From the data that follows, print exactly the lines starting at the one containing "[16,168,864,420] Зачем в" and ending at the one containing "moved [16,454,866,1696] ->"; include both of them and nothing more.

- Records provided -
------------------------------------------------------------
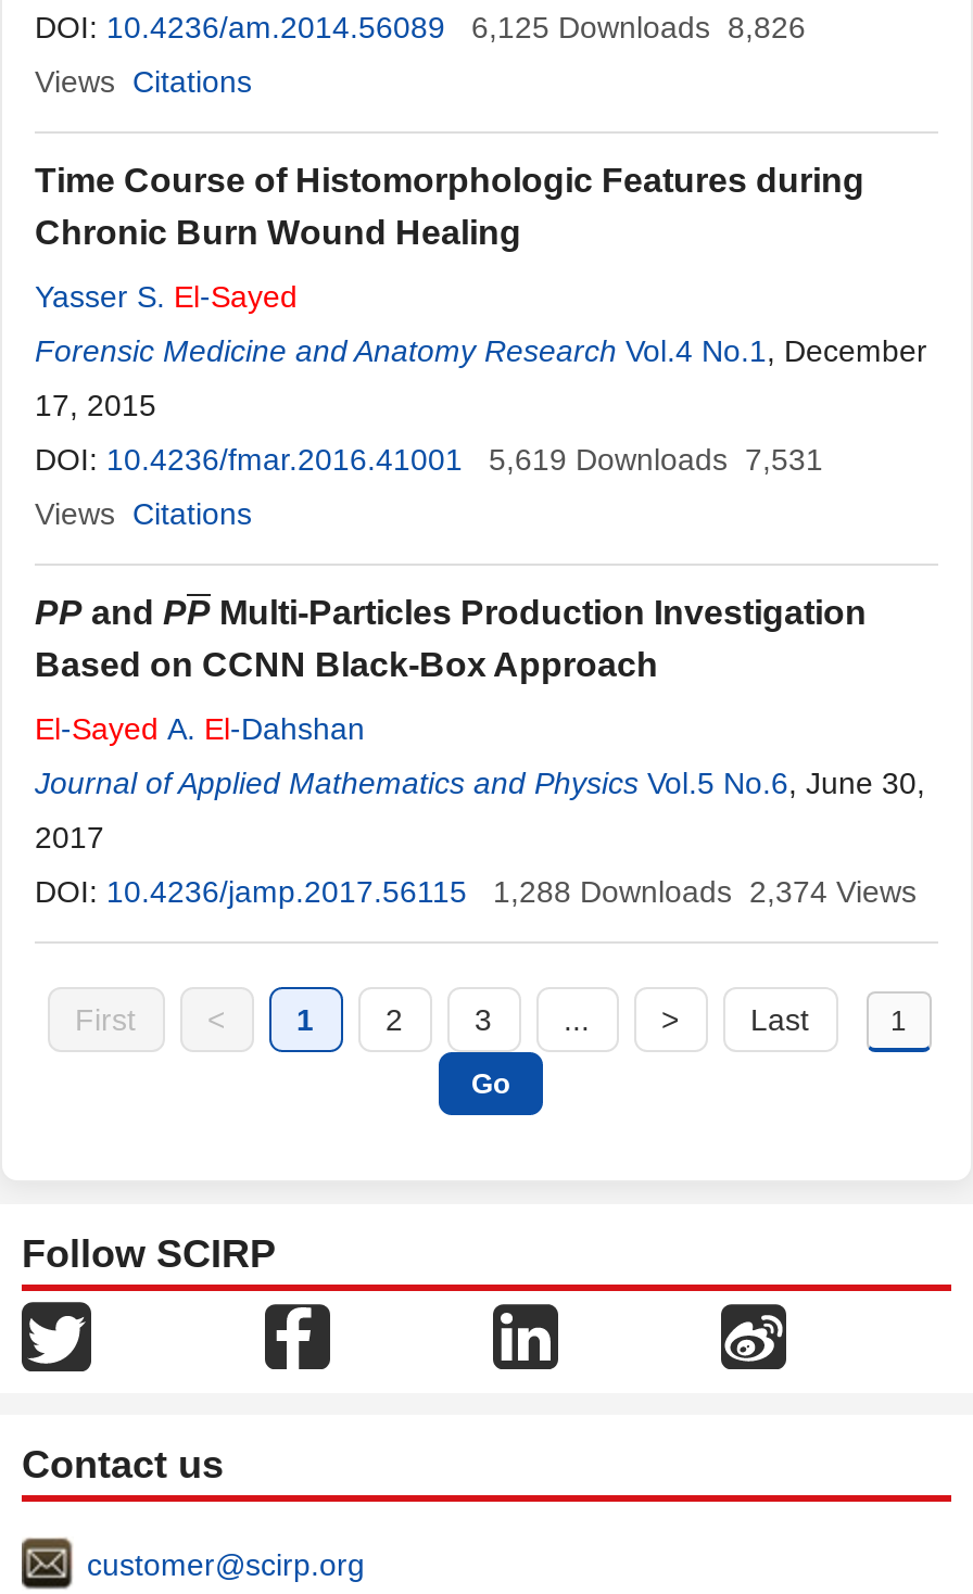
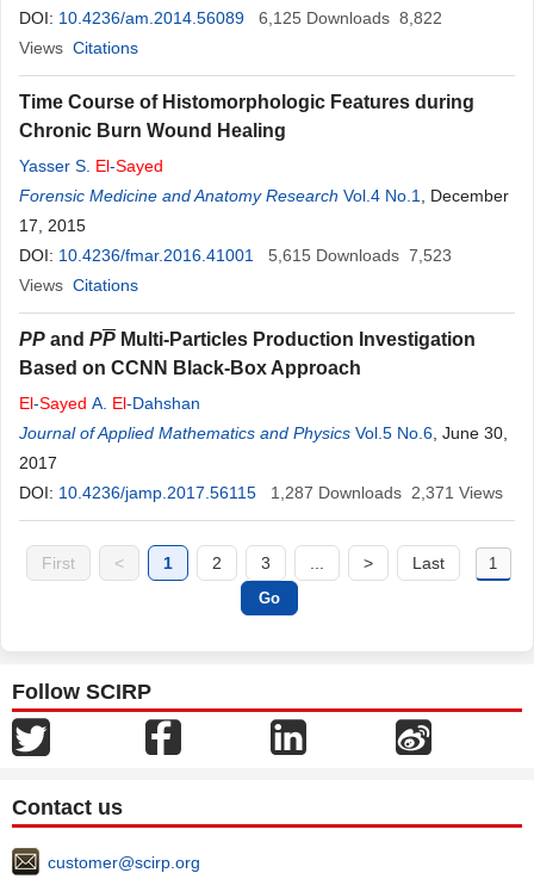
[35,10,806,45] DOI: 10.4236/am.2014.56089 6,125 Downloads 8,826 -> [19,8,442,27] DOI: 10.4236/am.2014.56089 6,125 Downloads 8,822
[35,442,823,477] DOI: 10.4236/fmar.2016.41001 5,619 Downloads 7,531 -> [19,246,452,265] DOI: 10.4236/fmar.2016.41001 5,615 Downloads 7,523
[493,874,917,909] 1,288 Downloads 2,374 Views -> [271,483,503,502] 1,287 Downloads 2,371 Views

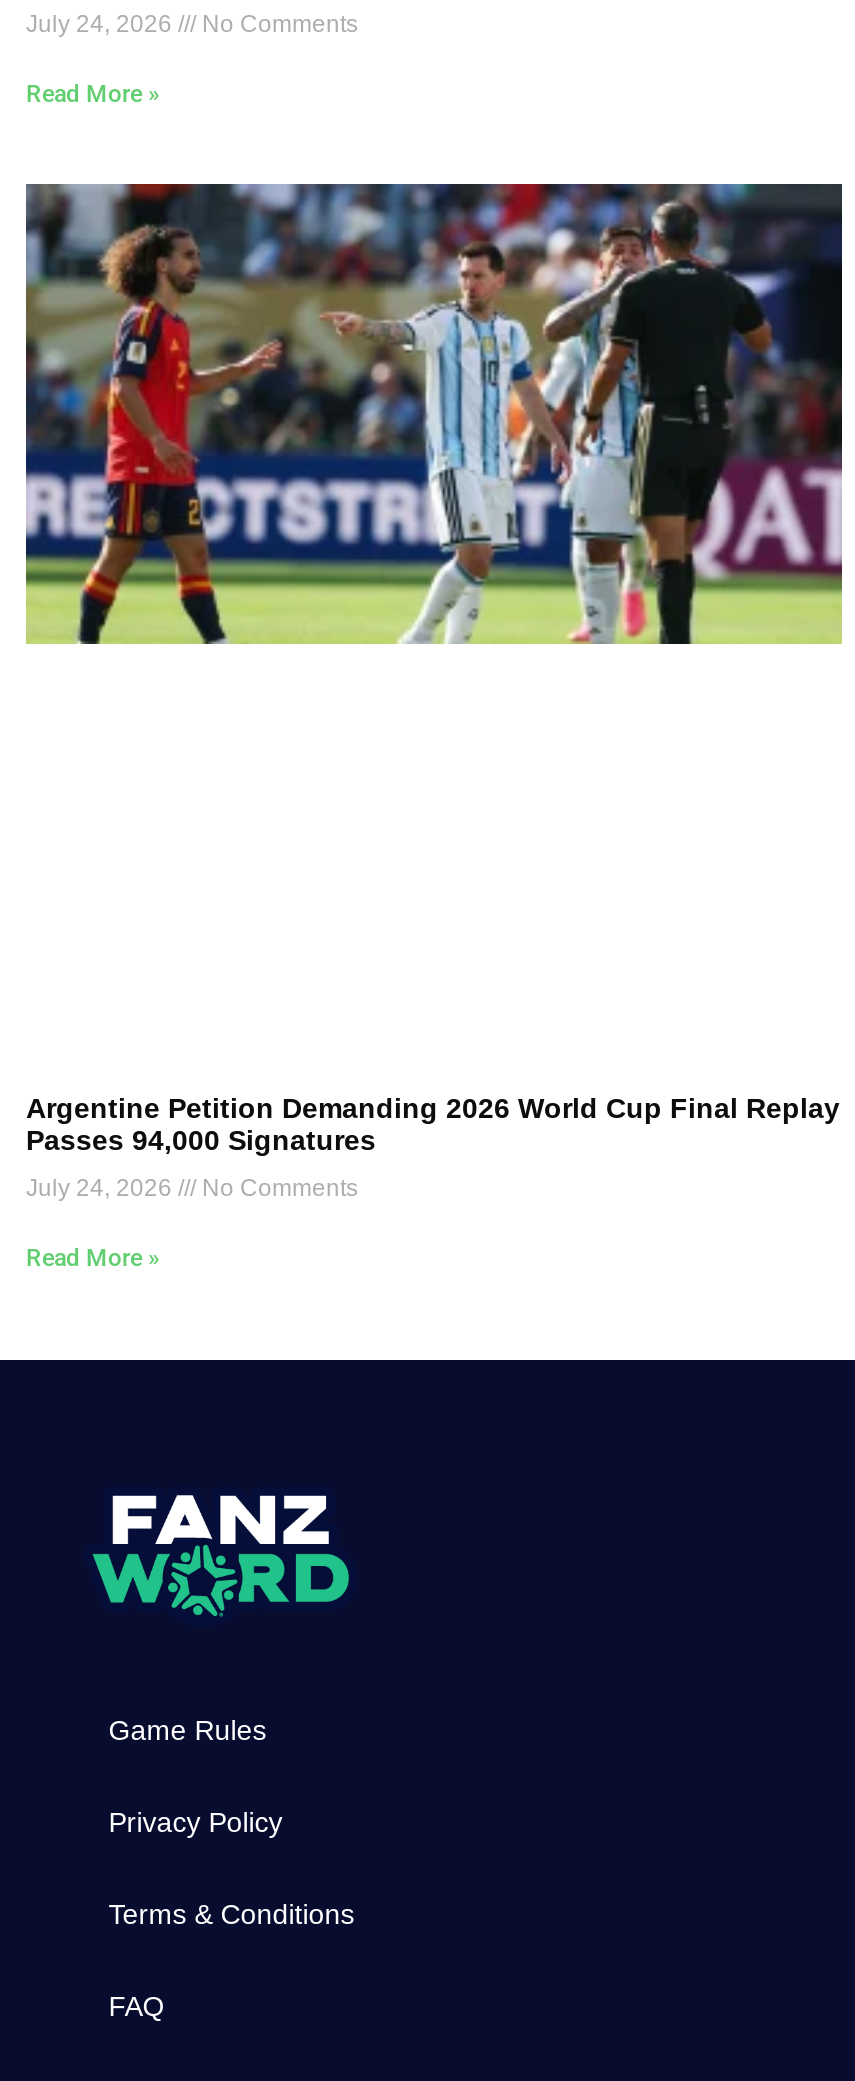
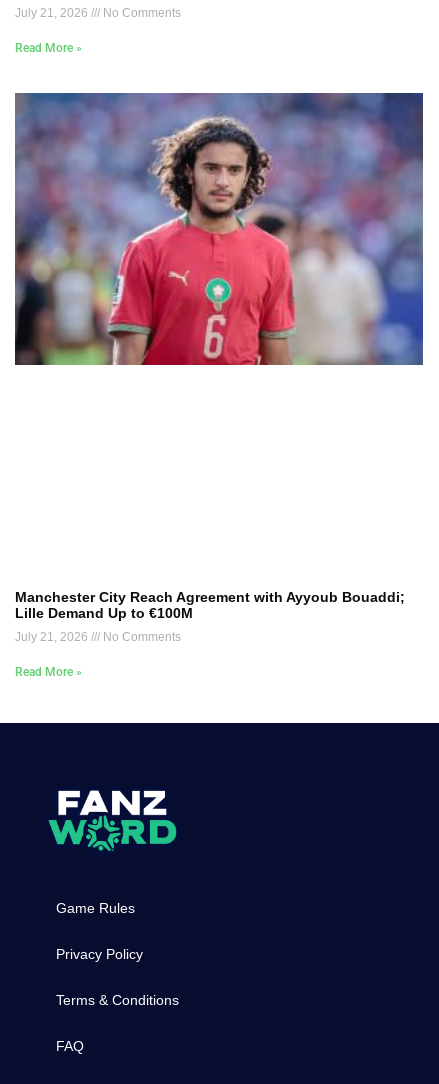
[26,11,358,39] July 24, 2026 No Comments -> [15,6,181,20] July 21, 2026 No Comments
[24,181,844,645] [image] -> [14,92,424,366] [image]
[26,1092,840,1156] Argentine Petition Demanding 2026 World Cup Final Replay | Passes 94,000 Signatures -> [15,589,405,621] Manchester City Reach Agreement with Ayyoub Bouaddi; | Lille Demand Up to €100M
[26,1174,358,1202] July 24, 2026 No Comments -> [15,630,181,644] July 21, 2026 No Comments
------------------------------------------------------------
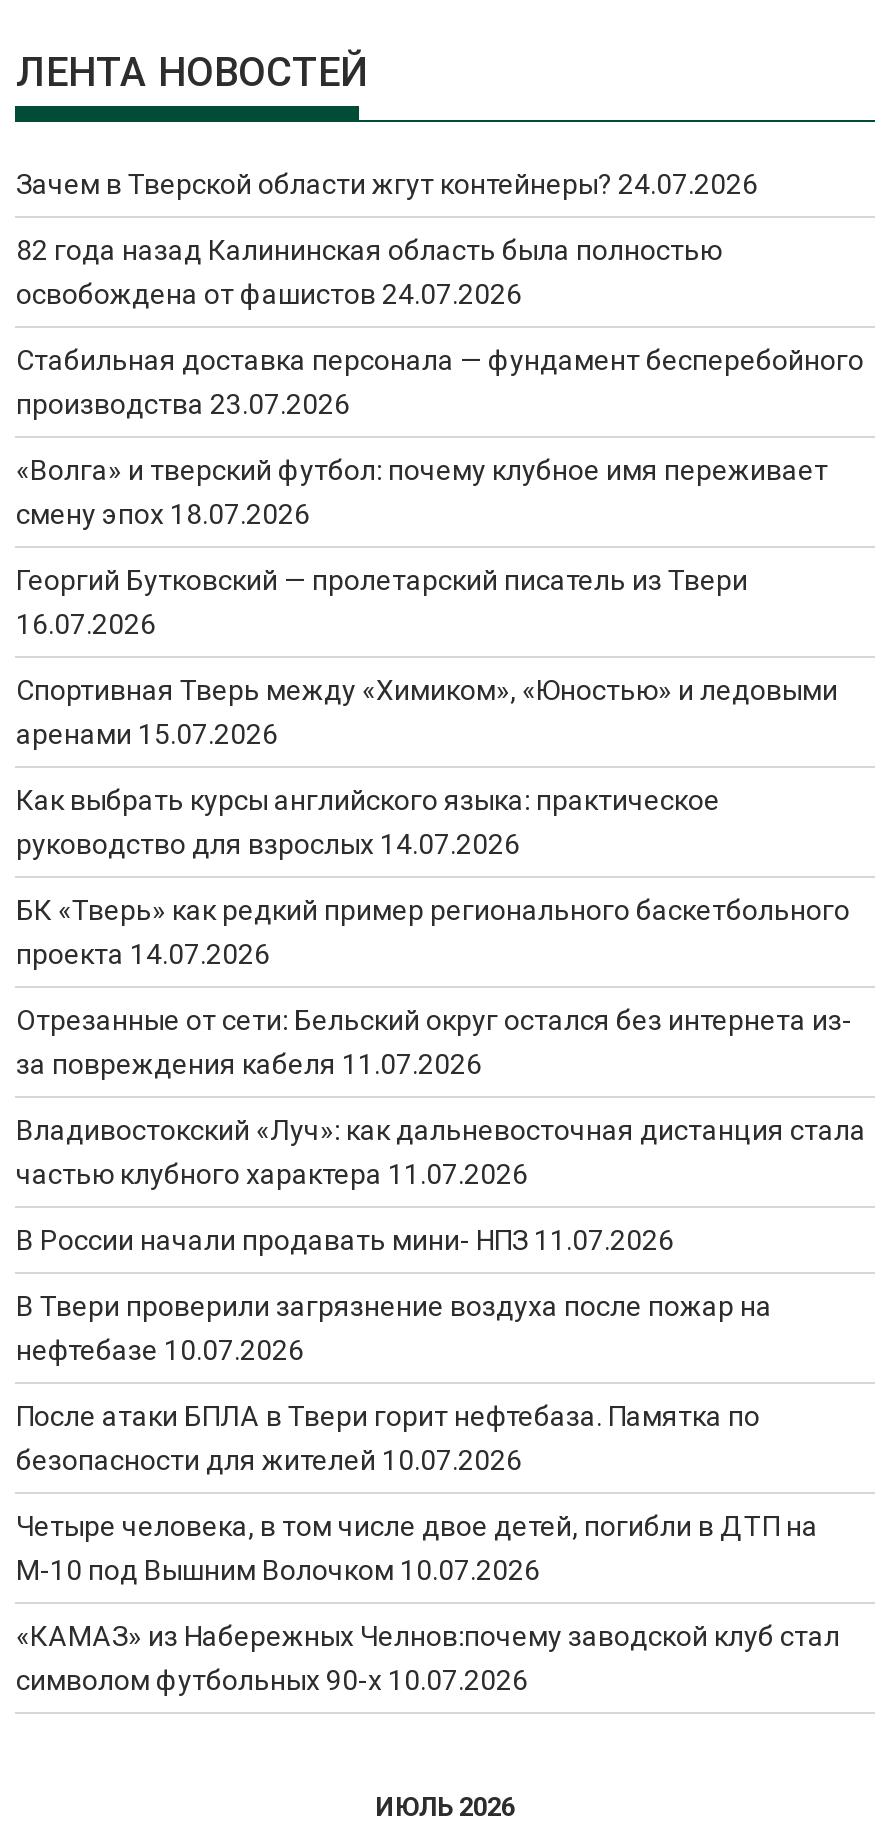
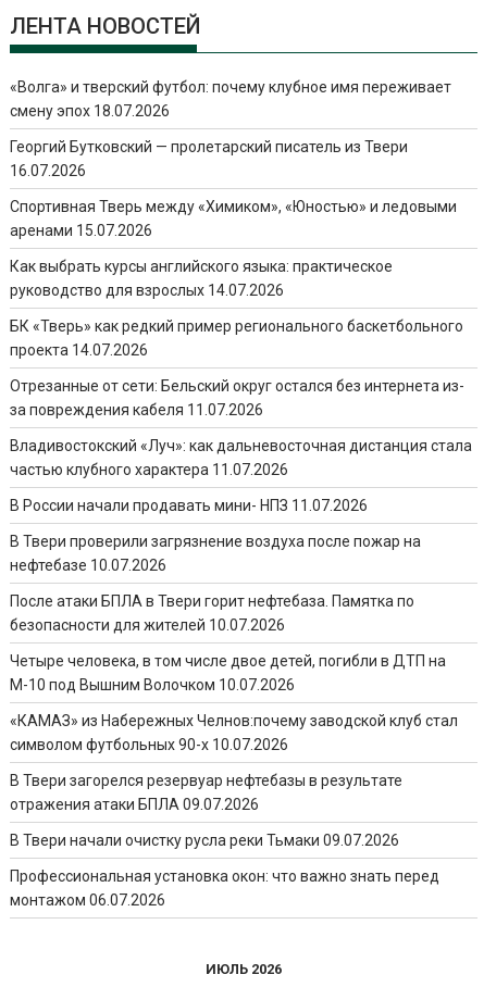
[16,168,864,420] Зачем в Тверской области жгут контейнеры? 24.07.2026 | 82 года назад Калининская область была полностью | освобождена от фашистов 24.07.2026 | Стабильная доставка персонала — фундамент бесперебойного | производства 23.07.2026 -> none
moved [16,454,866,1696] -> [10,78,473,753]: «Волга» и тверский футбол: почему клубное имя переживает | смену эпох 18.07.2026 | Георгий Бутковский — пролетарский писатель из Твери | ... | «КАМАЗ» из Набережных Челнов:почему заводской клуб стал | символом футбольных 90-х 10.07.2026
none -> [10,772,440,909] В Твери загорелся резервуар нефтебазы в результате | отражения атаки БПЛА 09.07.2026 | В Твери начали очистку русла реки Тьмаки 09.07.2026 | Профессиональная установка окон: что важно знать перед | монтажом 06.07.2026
------------------------------------------------------------
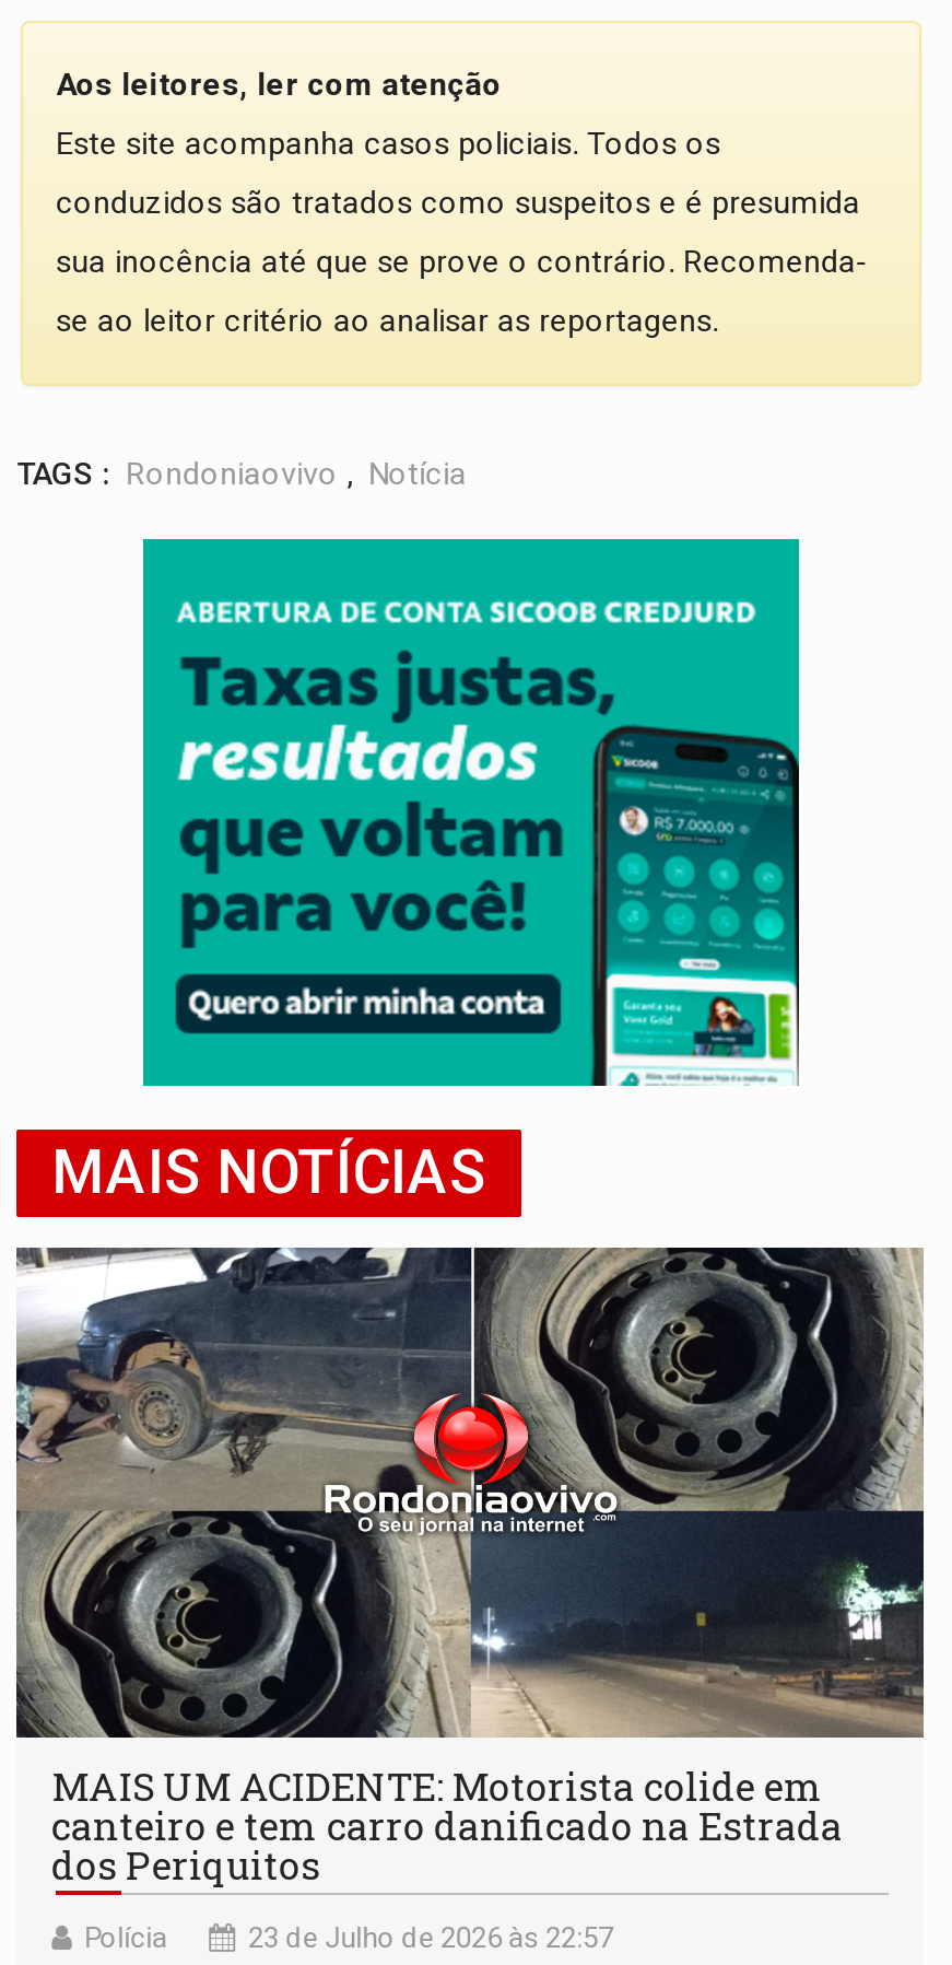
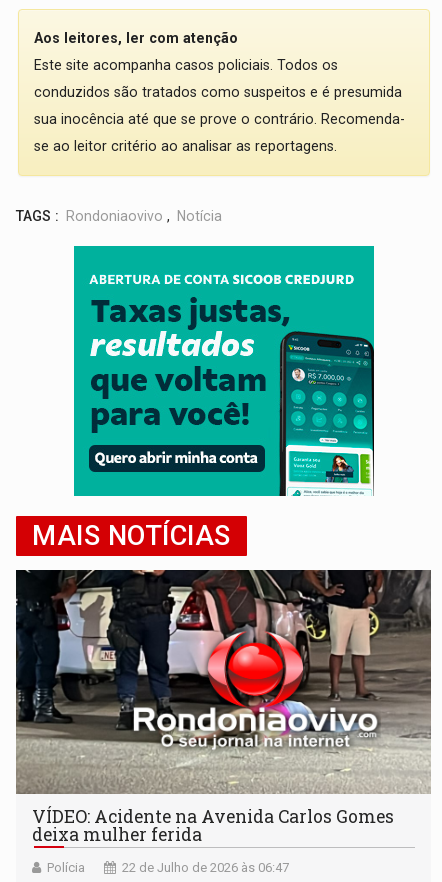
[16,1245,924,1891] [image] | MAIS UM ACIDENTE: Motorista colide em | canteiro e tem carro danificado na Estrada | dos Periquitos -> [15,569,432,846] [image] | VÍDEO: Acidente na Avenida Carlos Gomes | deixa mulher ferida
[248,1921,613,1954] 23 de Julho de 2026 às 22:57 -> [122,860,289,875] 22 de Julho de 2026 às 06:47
------------------------------------------------------------
- Reply -
[16,168,864,420] Зачем в Тверской области жгут контейнеры? 24.07.2026 | 82 года назад Калининская область была полностью | освобождена от фашистов 24.07.2026 | Стабильная доставка персонала — фундамент бесперебойного | производства 23.07.2026 -> none
moved [16,454,866,1696] -> [10,78,473,753]: «Волга» и тверский футбол: почему клубное имя переживает | смену эпох 18.07.2026 | Георгий Бутковский — пролетарский писатель из Твери | ... | «КАМАЗ» из Набережных Челнов:почему заводской клуб стал | символом футбольных 90-х 10.07.2026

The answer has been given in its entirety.